→ **SOURCE DATA**:
———

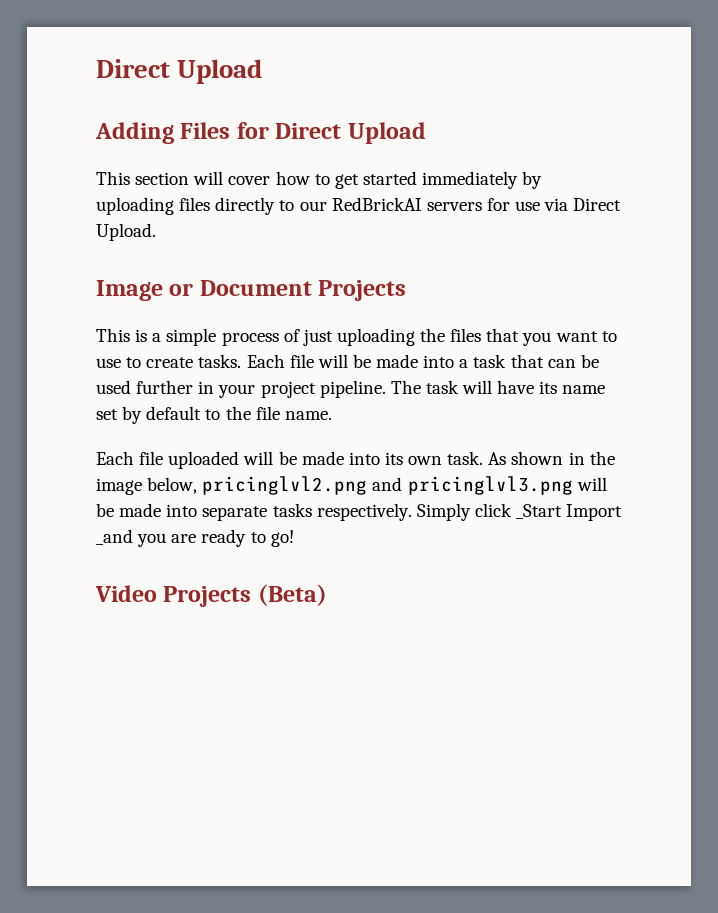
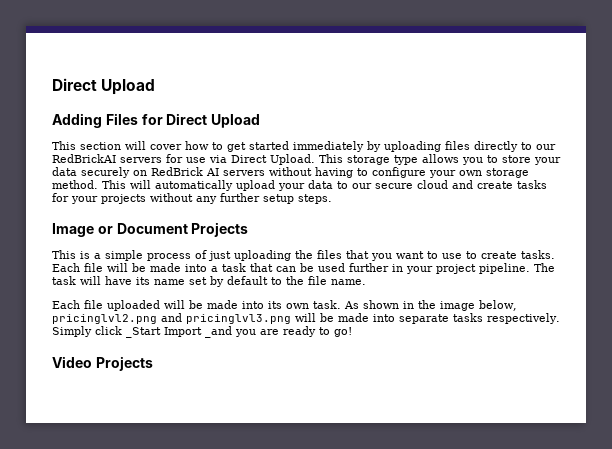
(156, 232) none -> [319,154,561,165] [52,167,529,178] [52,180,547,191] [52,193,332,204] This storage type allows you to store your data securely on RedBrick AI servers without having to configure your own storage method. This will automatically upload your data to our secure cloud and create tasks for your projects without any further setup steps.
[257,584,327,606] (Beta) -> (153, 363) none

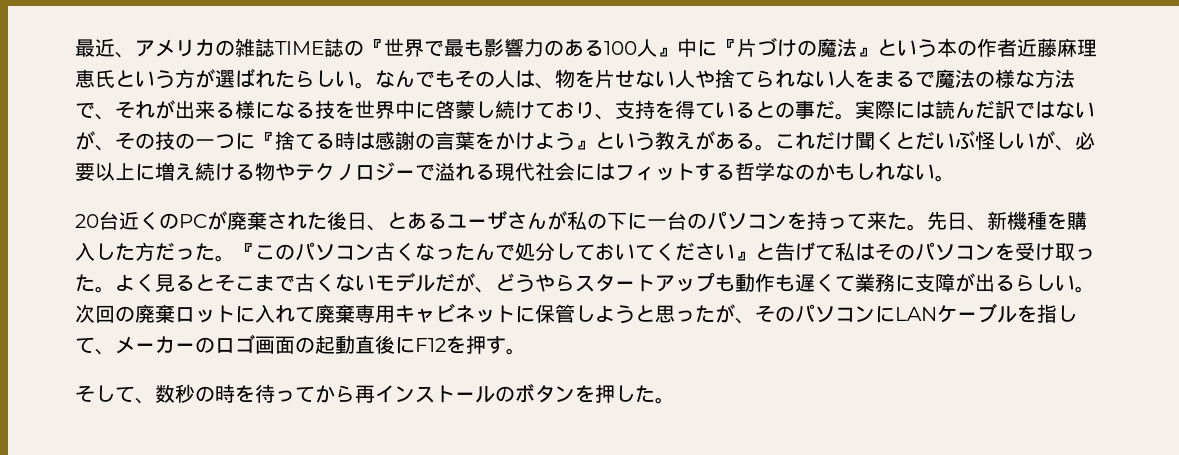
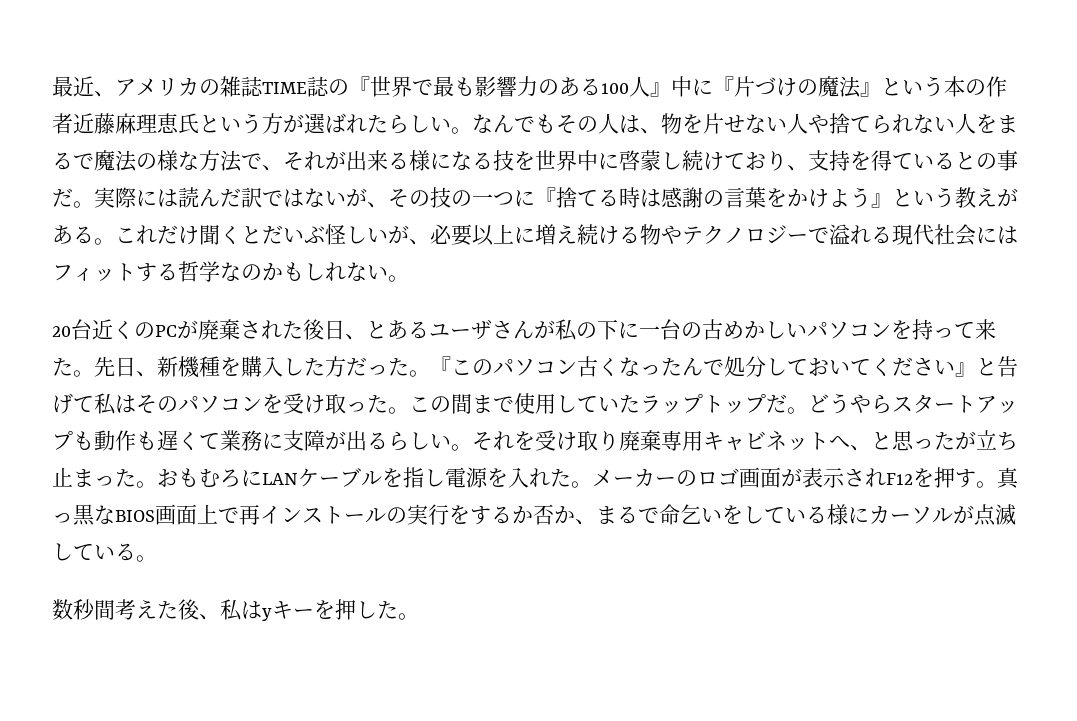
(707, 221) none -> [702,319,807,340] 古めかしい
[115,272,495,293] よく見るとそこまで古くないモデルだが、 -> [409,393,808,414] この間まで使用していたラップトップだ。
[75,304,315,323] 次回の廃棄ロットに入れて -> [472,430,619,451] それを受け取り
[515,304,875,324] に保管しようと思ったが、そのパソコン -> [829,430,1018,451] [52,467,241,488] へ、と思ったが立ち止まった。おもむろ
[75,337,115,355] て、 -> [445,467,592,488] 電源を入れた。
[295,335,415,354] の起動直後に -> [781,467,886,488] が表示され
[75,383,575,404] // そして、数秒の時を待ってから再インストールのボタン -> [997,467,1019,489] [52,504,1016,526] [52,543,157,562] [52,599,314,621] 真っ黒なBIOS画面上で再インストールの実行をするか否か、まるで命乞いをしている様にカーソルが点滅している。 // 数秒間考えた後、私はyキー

———

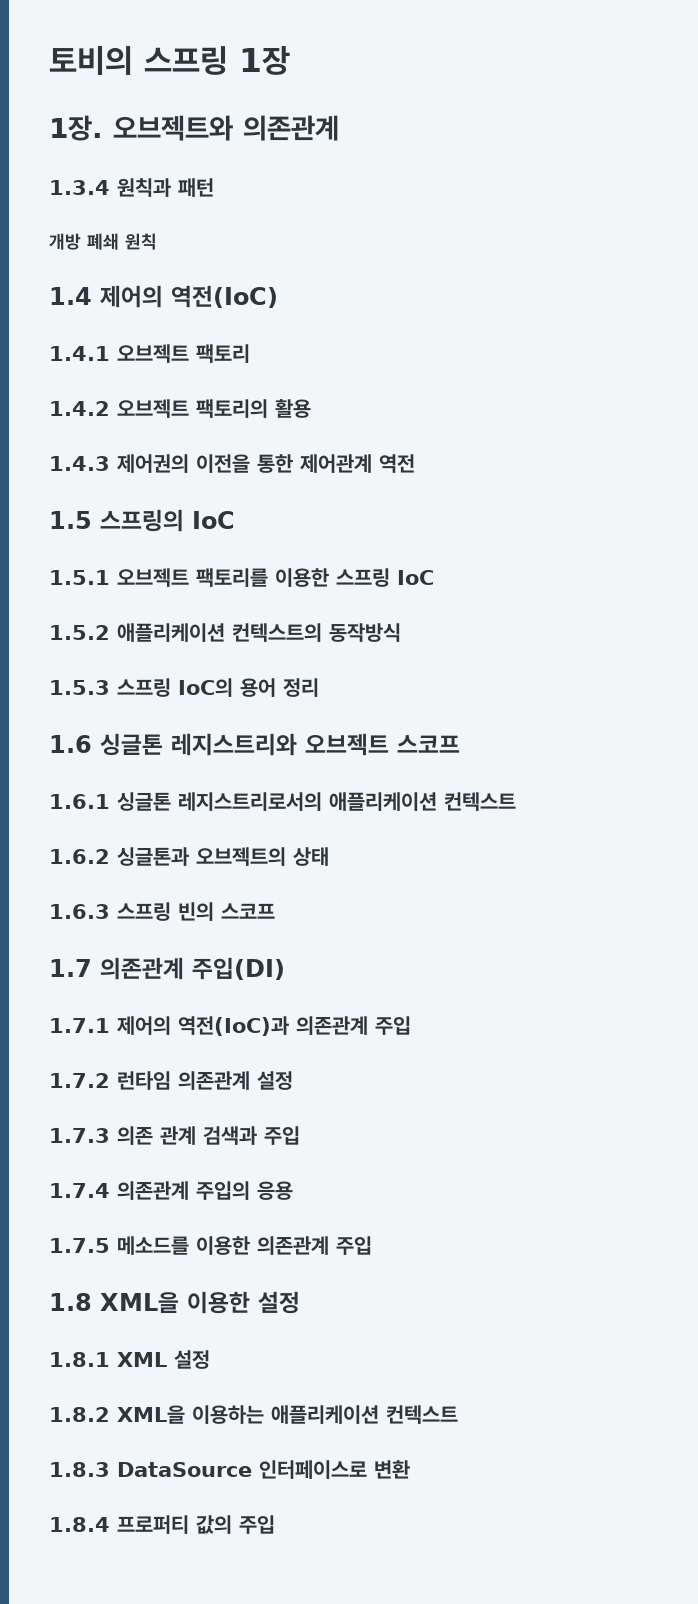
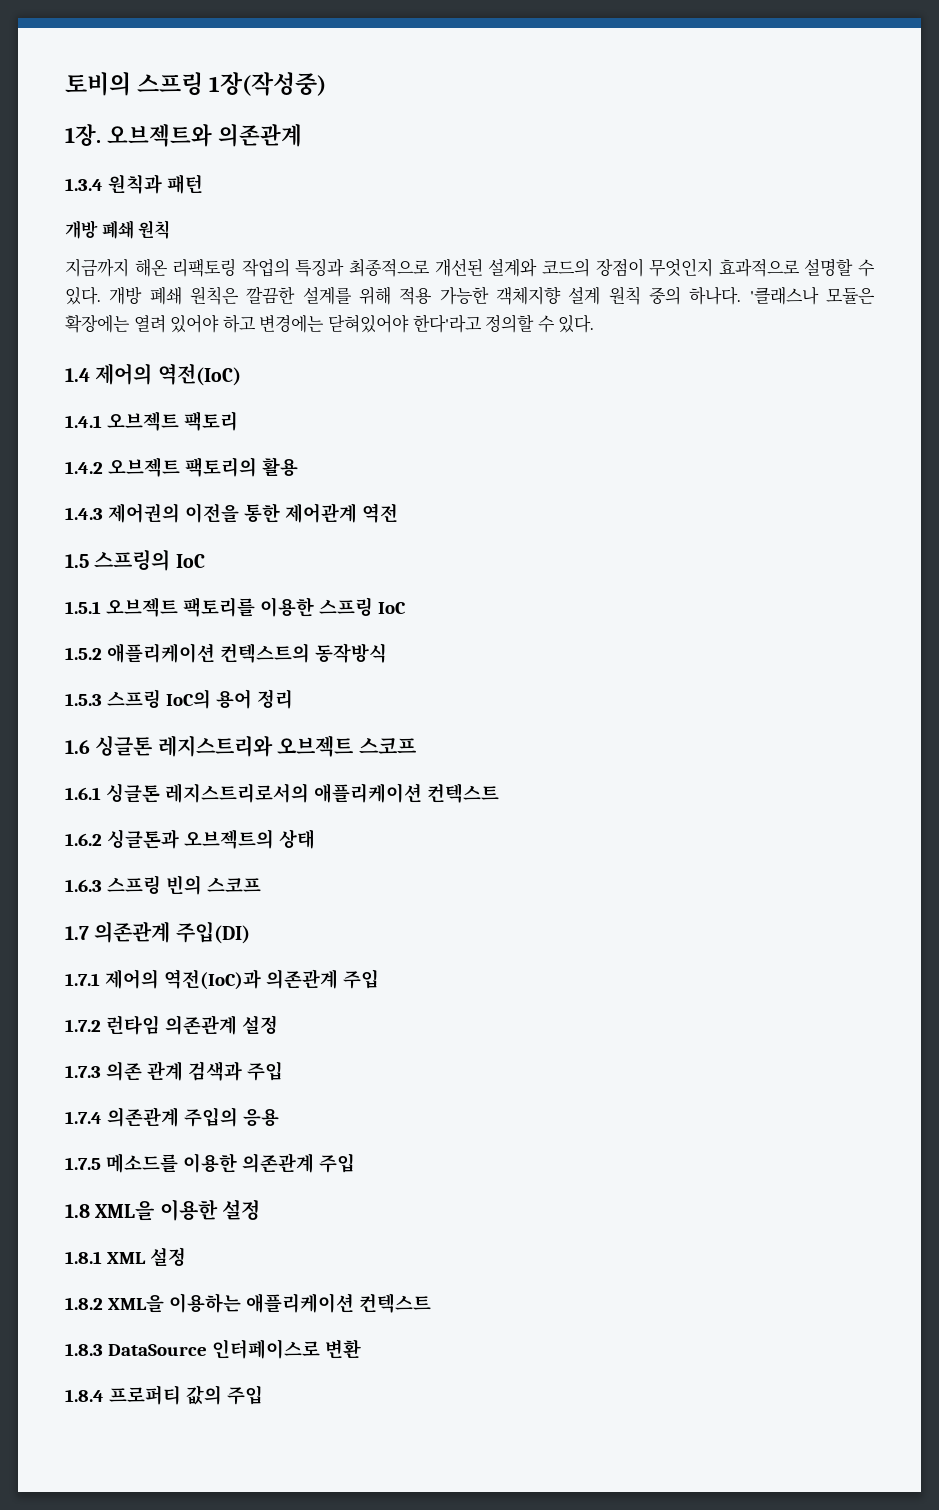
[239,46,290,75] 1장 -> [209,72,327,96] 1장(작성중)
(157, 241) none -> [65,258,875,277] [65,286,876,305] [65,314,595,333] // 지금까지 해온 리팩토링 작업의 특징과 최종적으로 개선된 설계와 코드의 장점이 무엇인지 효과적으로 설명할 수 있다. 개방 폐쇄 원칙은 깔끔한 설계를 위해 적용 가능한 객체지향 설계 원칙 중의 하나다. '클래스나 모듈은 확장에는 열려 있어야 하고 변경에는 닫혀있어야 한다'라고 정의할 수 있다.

———

→ **EXERCISE REQUIREMENTS**:
Both the line containing "[115,272,495,293] よく見るとそこまで古くないモデルだが、 ->" and the line containing "[75,383,575,404] // そして、数秒の時を待ってから再インストールのボタン" belong in the answer. Print them and every line above that falls between them exactly, and no others.

→ **YOUR RESPONSE**:
[115,272,495,293] よく見るとそこまで古くないモデルだが、 -> [409,393,808,414] この間まで使用していたラップトップだ。
[75,304,315,323] 次回の廃棄ロットに入れて -> [472,430,619,451] それを受け取り
[515,304,875,324] に保管しようと思ったが、そのパソコン -> [829,430,1018,451] [52,467,241,488] へ、と思ったが立ち止まった。おもむろ
[75,337,115,355] て、 -> [445,467,592,488] 電源を入れた。
[295,335,415,354] の起動直後に -> [781,467,886,488] が表示され
[75,383,575,404] // そして、数秒の時を待ってから再インストールのボタン -> [997,467,1019,489] [52,504,1016,526] [52,543,157,562] [52,599,314,621] 真っ黒なBIOS画面上で再インストールの実行をするか否か、まるで命乞いをしている様にカーソルが点滅している。 // 数秒間考えた後、私はyキー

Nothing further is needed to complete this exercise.